Task description
What does the data read, word for word, from the line containing "Requirements Python (3.x" through its final line? Give those lines only.

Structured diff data
########
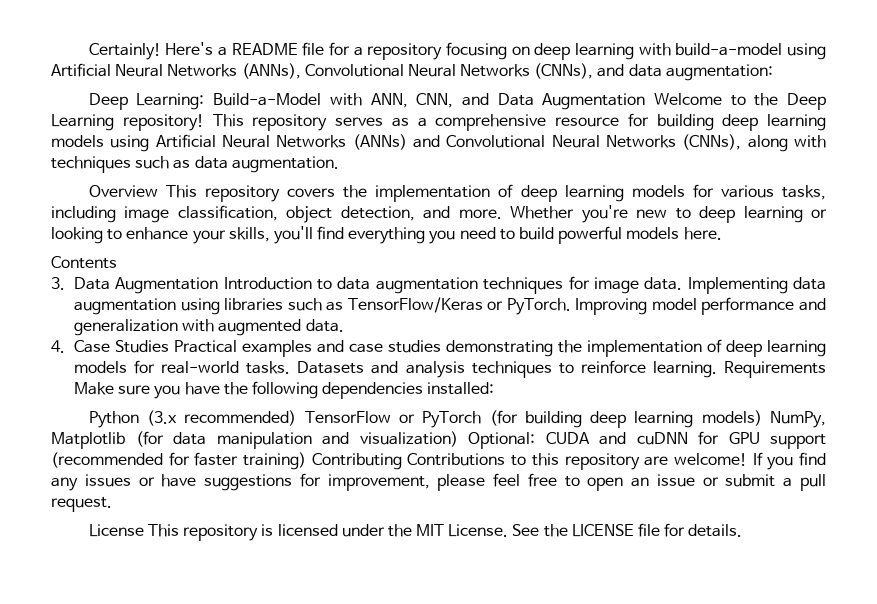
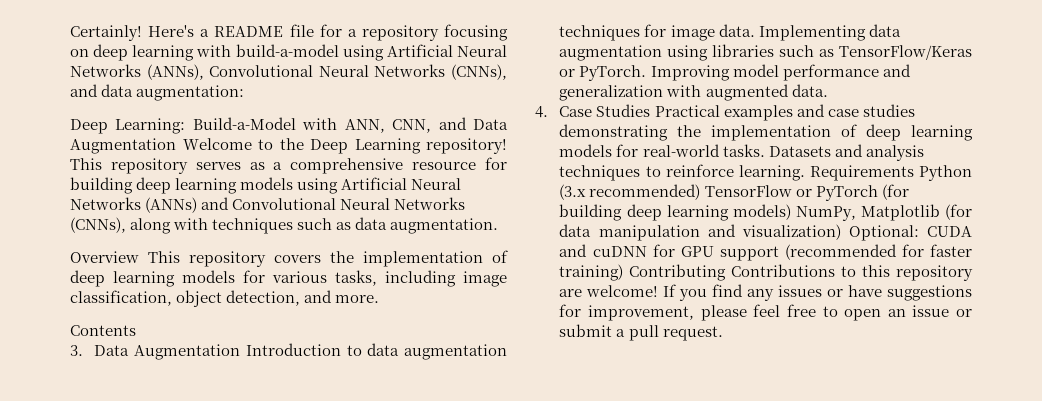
- Whether you're new to deep learning or looking to enhance your skills, you'll find everything you need to build powerful models here.
- Requirements Make sure you have the following dependencies installed:
- Python (3.x recommended) TensorFlow or PyTorch (for building deep learning models) NumPy, Matplotlib (for data manipulation and visualization) Optional: CUDA and cuDNN for GPU support (recommended for faster training) Contributing Contributions to this repository are welcome!
+ Requirements Python (3.x recommended) TensorFlow or PyTorch (for building deep learning models) NumPy, Matplotlib (for data manipulation and visualization) Optional: CUDA and cuDNN for GPU support (recommended for faster training) Contributing Contributions to this repository are welcome!
- License This repository is licensed under the MIT License. See the LICENSE file for details.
########
Result of this exercise
+ Requirements Python (3.x recommended) TensorFlow or PyTorch (for building deep learning models) NumPy, Matplotlib (for data manipulation and visualization) Optional: CUDA and cuDNN for GPU support (recommended for faster training) Contributing Contributions to this repository are welcome!
- License This repository is licensed under the MIT License. See the LICENSE file for details.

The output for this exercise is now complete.